▶ [Exercise aim]
Your transcription must include every record word for word and no pictures.

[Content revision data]

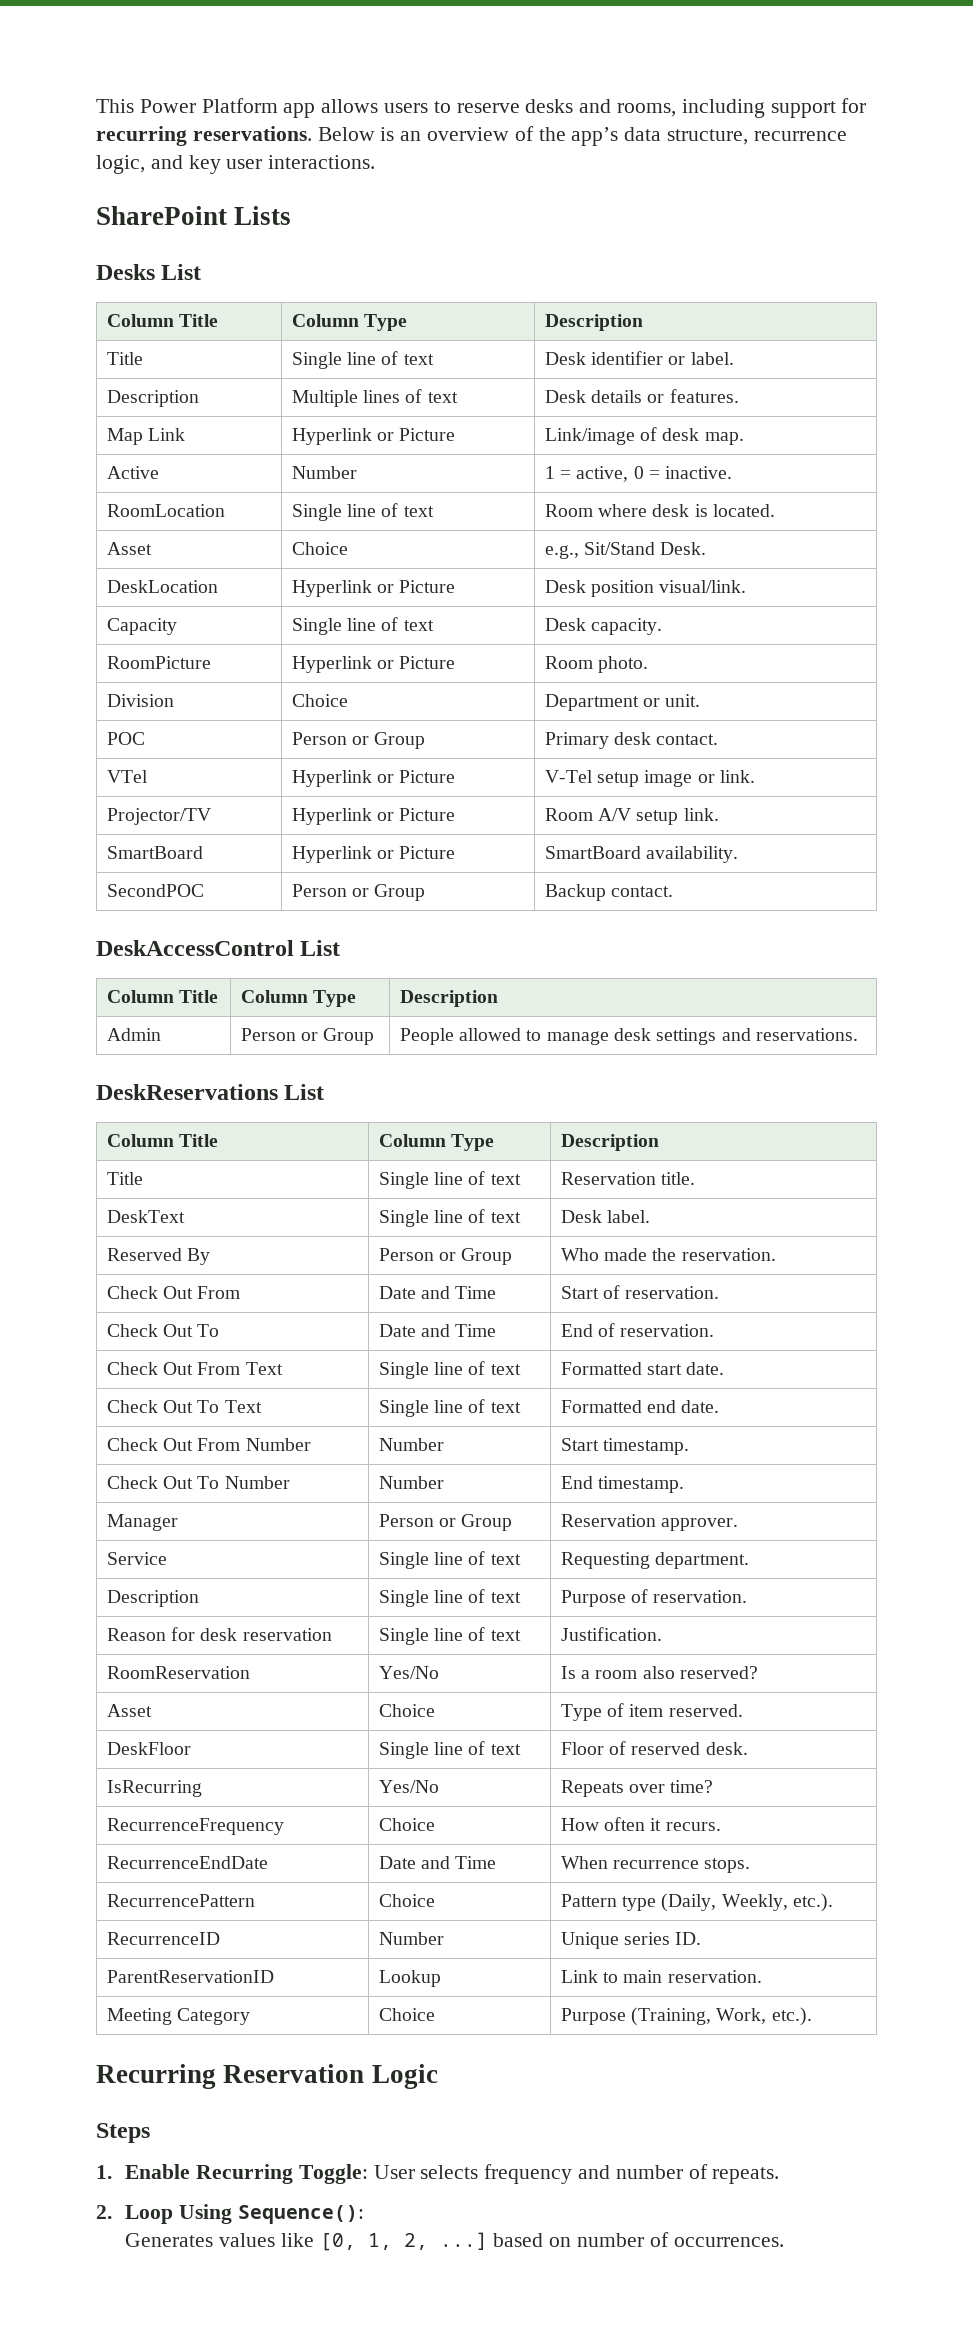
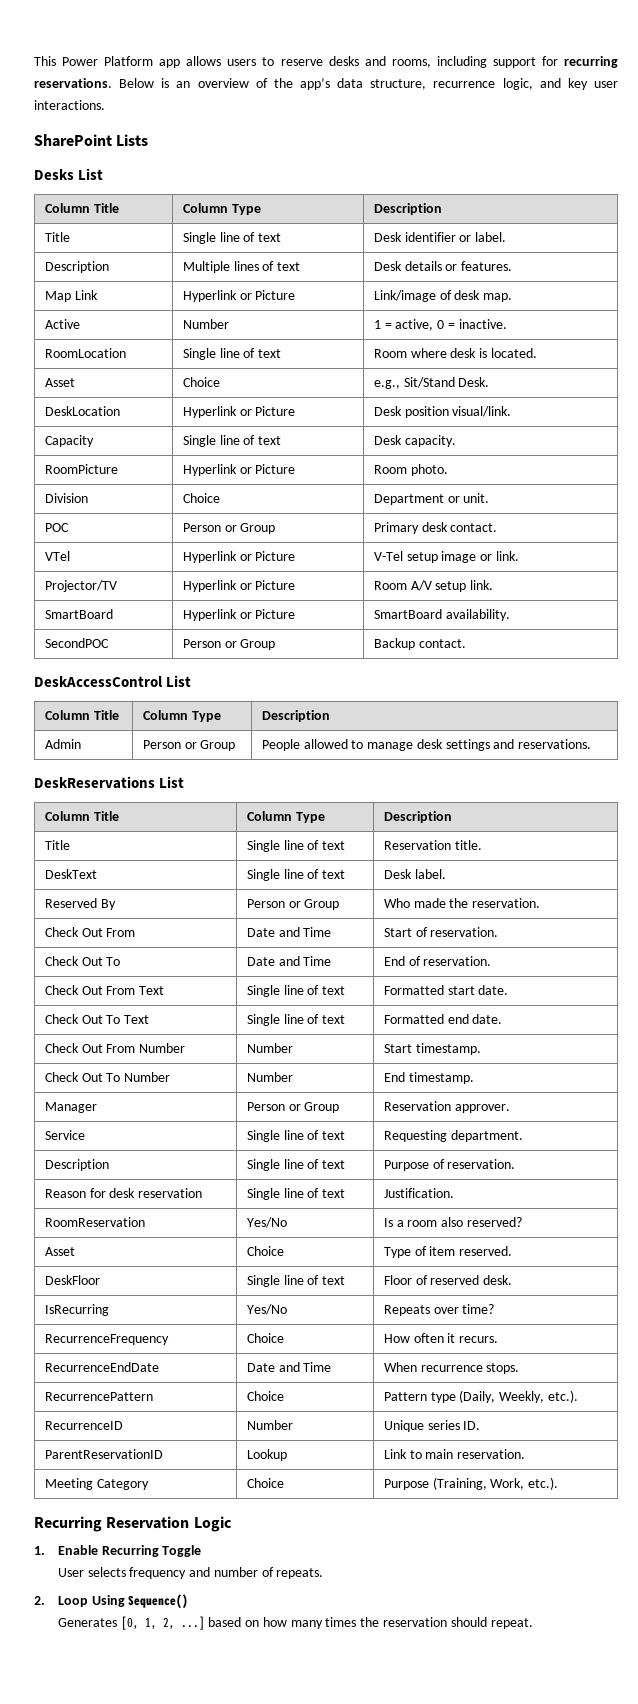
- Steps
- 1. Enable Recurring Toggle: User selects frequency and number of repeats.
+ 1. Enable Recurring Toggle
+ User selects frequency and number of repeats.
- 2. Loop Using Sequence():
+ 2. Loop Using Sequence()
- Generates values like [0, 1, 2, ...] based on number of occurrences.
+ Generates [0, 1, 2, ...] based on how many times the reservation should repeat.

▶ [Answer to this task]
- Steps
- 1. Enable Recurring Toggle: User selects frequency and number of repeats.
+ 1. Enable Recurring Toggle
+ User selects frequency and number of repeats.
- 2. Loop Using Sequence():
+ 2. Loop Using Sequence()
- Generates values like [0, 1, 2, ...] based on number of occurrences.
+ Generates [0, 1, 2, ...] based on how many times the reservation should repeat.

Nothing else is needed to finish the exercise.